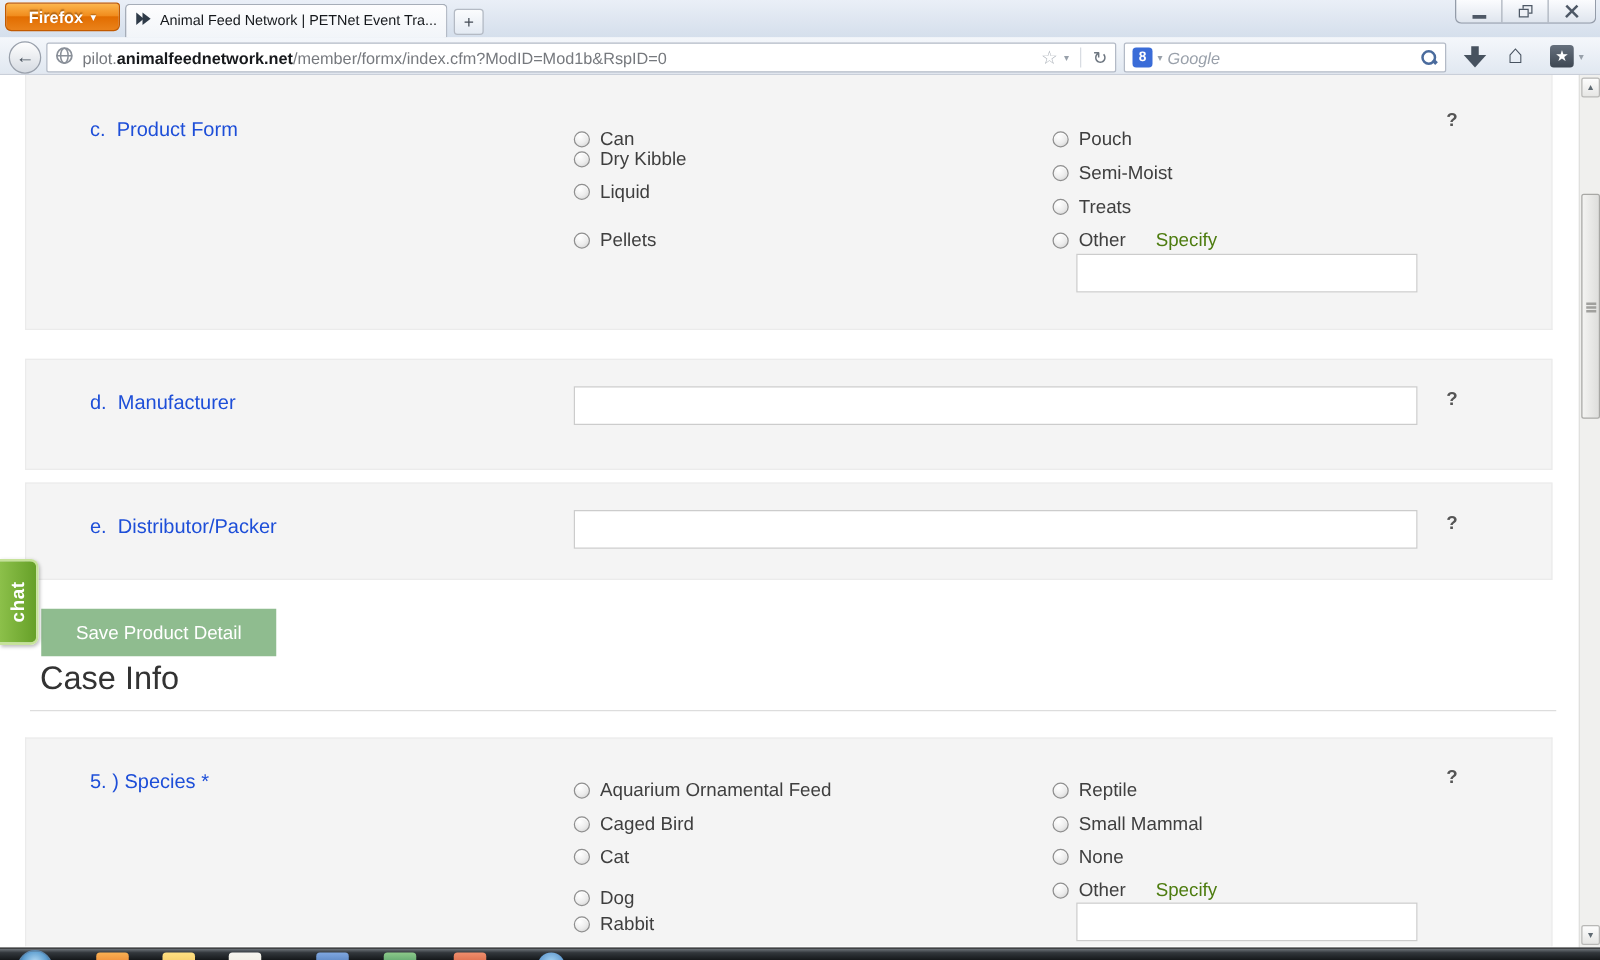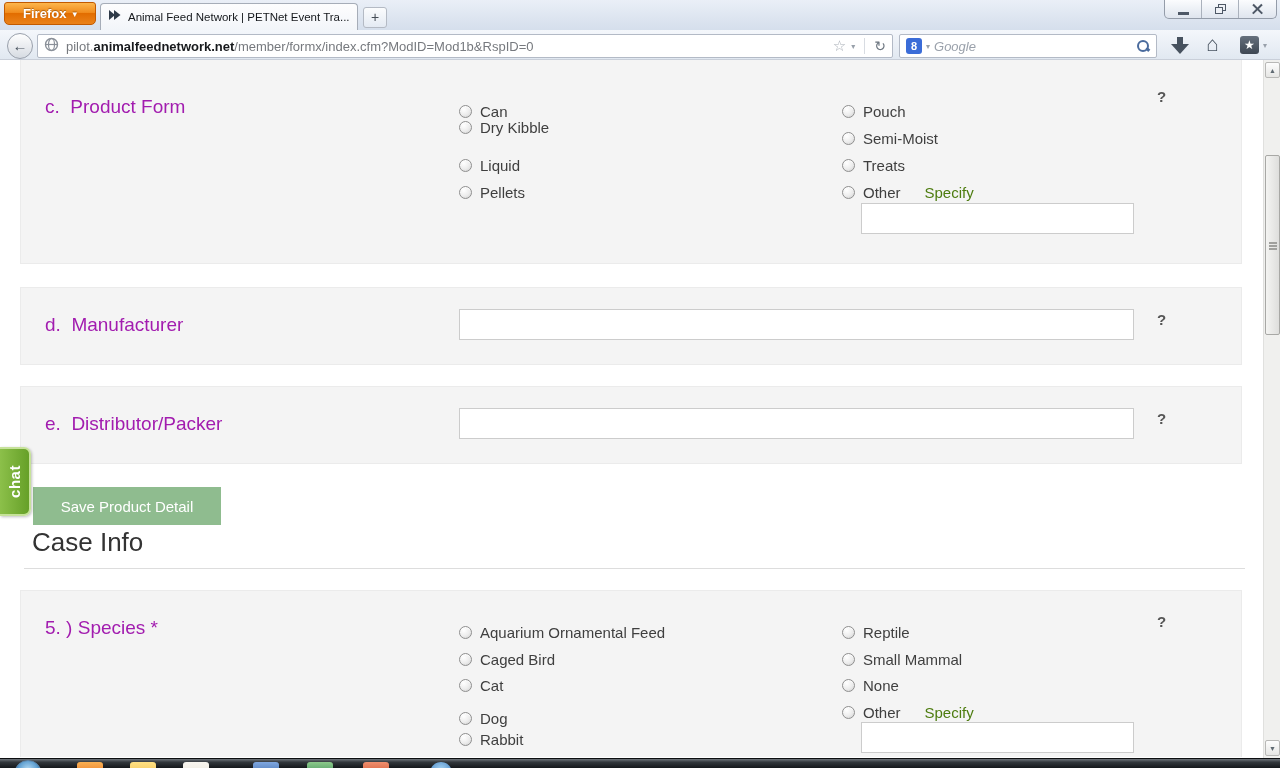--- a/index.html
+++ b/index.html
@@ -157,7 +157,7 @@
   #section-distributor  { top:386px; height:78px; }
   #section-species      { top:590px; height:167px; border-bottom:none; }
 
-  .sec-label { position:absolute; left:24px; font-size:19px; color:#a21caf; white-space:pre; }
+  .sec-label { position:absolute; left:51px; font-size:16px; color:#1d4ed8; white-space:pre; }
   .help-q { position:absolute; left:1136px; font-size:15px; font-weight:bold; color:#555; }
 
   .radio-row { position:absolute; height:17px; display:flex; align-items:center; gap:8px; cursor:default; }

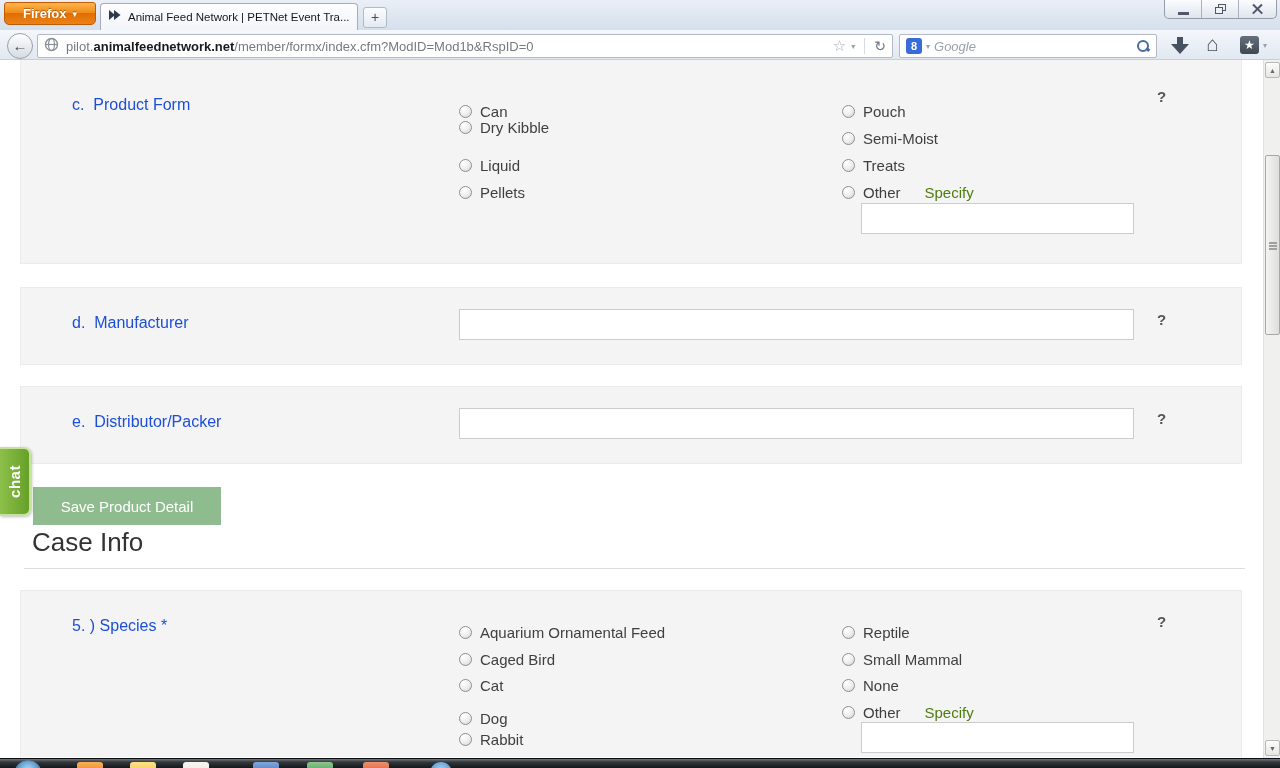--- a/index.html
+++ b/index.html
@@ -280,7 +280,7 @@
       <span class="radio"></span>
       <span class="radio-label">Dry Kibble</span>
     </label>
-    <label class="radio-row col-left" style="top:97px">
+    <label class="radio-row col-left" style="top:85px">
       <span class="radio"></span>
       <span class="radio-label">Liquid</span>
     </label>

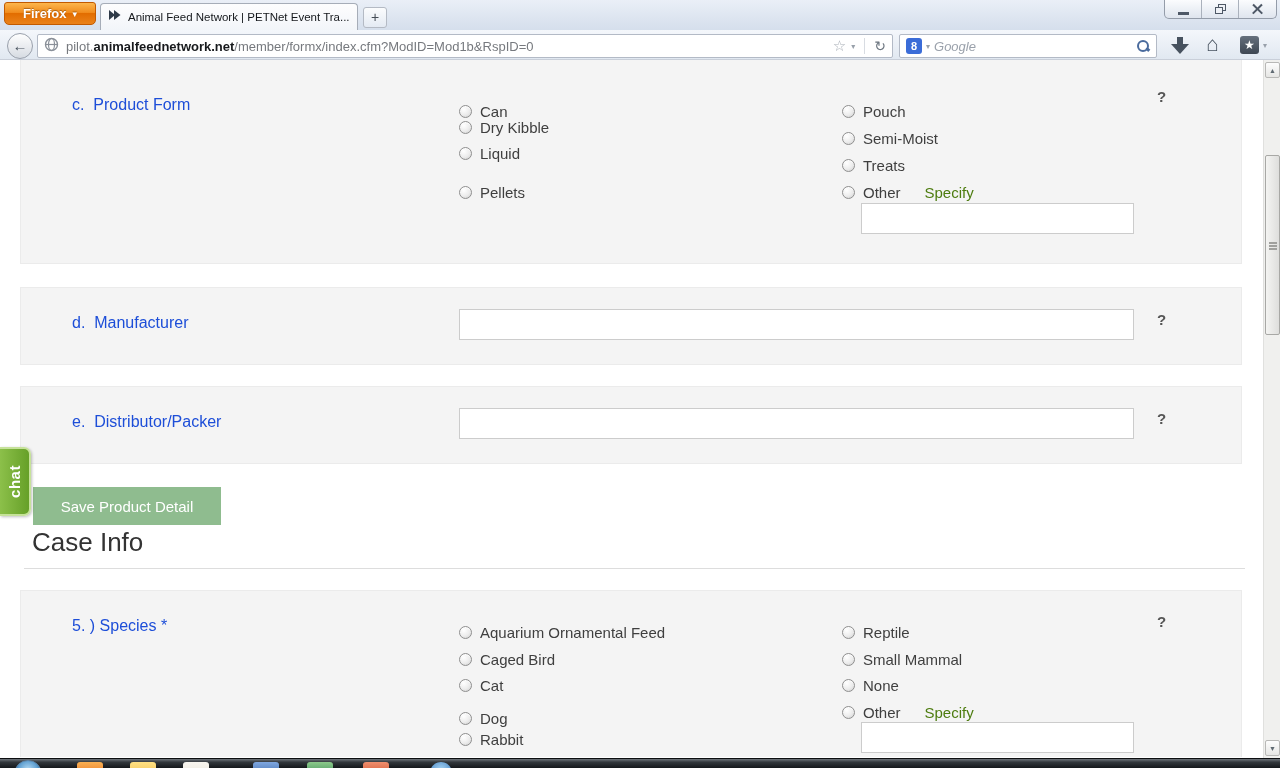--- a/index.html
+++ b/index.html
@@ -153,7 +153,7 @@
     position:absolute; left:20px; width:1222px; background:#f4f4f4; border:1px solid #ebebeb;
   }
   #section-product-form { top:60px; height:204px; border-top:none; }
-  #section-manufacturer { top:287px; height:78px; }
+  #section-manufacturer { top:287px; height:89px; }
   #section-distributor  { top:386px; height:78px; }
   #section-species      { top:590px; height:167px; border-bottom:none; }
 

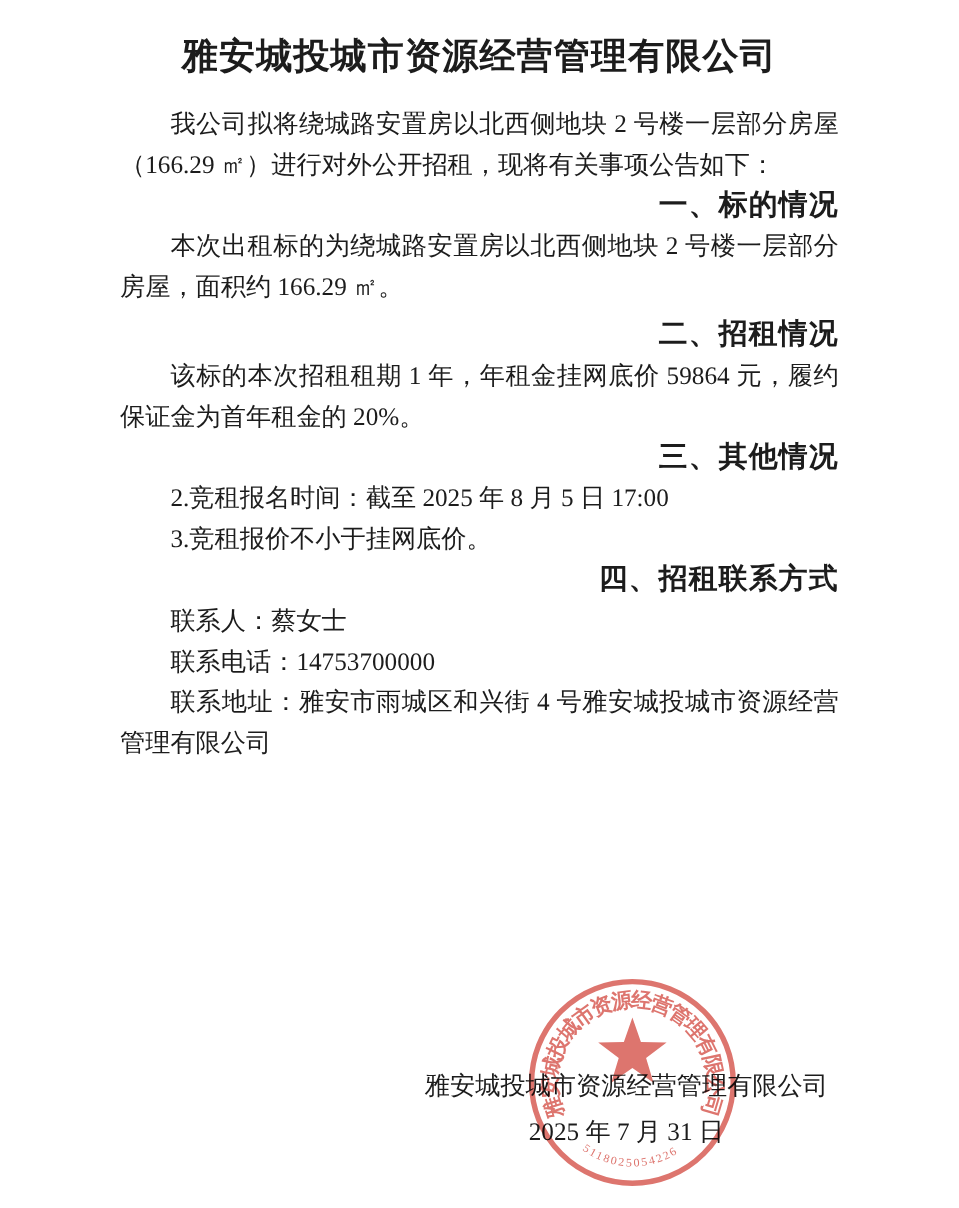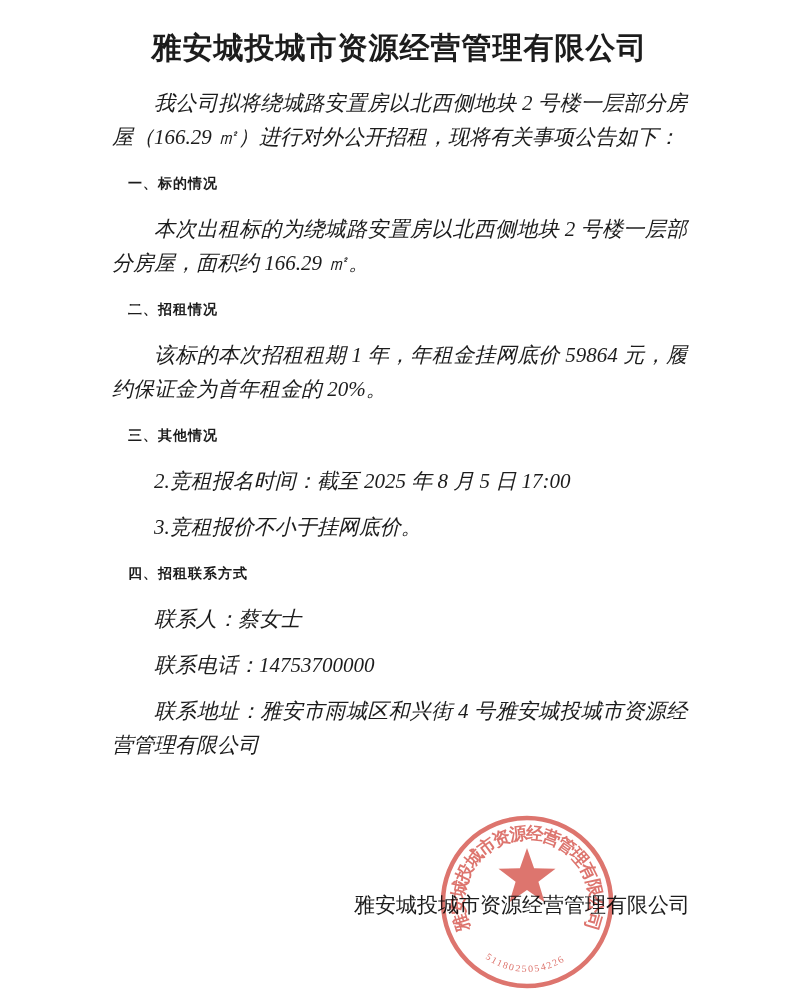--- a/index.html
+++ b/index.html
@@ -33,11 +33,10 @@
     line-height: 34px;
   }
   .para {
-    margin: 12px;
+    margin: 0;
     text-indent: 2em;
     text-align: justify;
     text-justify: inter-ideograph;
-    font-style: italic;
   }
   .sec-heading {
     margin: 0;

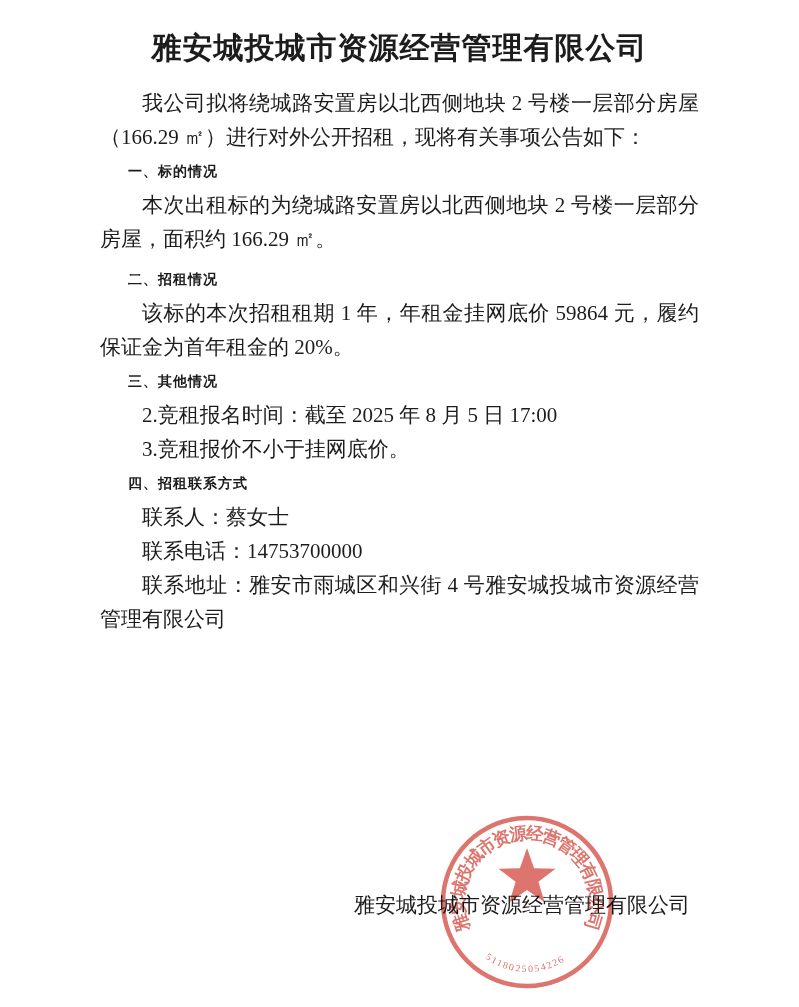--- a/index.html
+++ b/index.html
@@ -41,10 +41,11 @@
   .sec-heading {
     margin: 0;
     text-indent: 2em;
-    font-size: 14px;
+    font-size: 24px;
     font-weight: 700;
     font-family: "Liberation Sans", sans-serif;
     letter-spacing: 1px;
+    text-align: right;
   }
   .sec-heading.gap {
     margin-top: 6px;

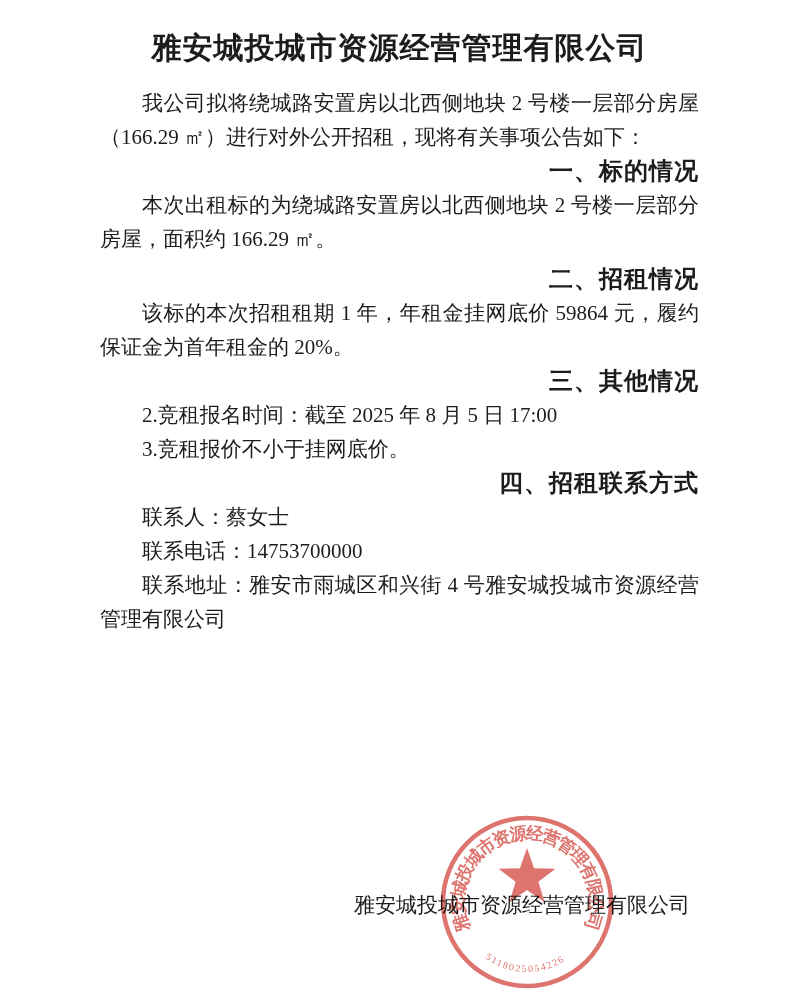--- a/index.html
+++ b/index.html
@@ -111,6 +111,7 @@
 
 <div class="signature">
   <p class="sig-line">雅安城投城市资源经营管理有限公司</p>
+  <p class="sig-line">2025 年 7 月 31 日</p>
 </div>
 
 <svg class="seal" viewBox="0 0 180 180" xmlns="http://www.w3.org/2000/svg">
============
- **What to do**
An exact printout of the listing is needed, minus any pictures it contains.

- **Answer to this task**
--- a/index.html
+++ b/index.html
@@ -157,7 +157,7 @@
   #section-distributor  { top:386px; height:78px; }
   #section-species      { top:590px; height:167px; border-bottom:none; }
 
-  .sec-label { position:absolute; left:24px; font-size:19px; color:#a21caf; white-space:pre; }
+  .sec-label { position:absolute; left:51px; font-size:16px; color:#1d4ed8; white-space:pre; }
   .help-q { position:absolute; left:1136px; font-size:15px; font-weight:bold; color:#555; }
 
   .radio-row { position:absolute; height:17px; display:flex; align-items:center; gap:8px; cursor:default; }

--- a/index.html
+++ b/index.html
@@ -280,7 +280,7 @@
       <span class="radio"></span>
       <span class="radio-label">Dry Kibble</span>
     </label>
-    <label class="radio-row col-left" style="top:97px">
+    <label class="radio-row col-left" style="top:85px">
       <span class="radio"></span>
       <span class="radio-label">Liquid</span>
     </label>

--- a/index.html
+++ b/index.html
@@ -153,7 +153,7 @@
     position:absolute; left:20px; width:1222px; background:#f4f4f4; border:1px solid #ebebeb;
   }
   #section-product-form { top:60px; height:204px; border-top:none; }
-  #section-manufacturer { top:287px; height:78px; }
+  #section-manufacturer { top:287px; height:89px; }
   #section-distributor  { top:386px; height:78px; }
   #section-species      { top:590px; height:167px; border-bottom:none; }
 

--- a/index.html
+++ b/index.html
@@ -33,11 +33,10 @@
     line-height: 34px;
   }
   .para {
-    margin: 12px;
+    margin: 0;
     text-indent: 2em;
     text-align: justify;
     text-justify: inter-ideograph;
-    font-style: italic;
   }
   .sec-heading {
     margin: 0;

--- a/index.html
+++ b/index.html
@@ -41,10 +41,11 @@
   .sec-heading {
     margin: 0;
     text-indent: 2em;
-    font-size: 14px;
+    font-size: 24px;
     font-weight: 700;
     font-family: "Liberation Sans", sans-serif;
     letter-spacing: 1px;
+    text-align: right;
   }
   .sec-heading.gap {
     margin-top: 6px;

--- a/index.html
+++ b/index.html
@@ -111,6 +111,7 @@
 
 <div class="signature">
   <p class="sig-line">雅安城投城市资源经营管理有限公司</p>
+  <p class="sig-line">2025 年 7 月 31 日</p>
 </div>
 
 <svg class="seal" viewBox="0 0 180 180" xmlns="http://www.w3.org/2000/svg">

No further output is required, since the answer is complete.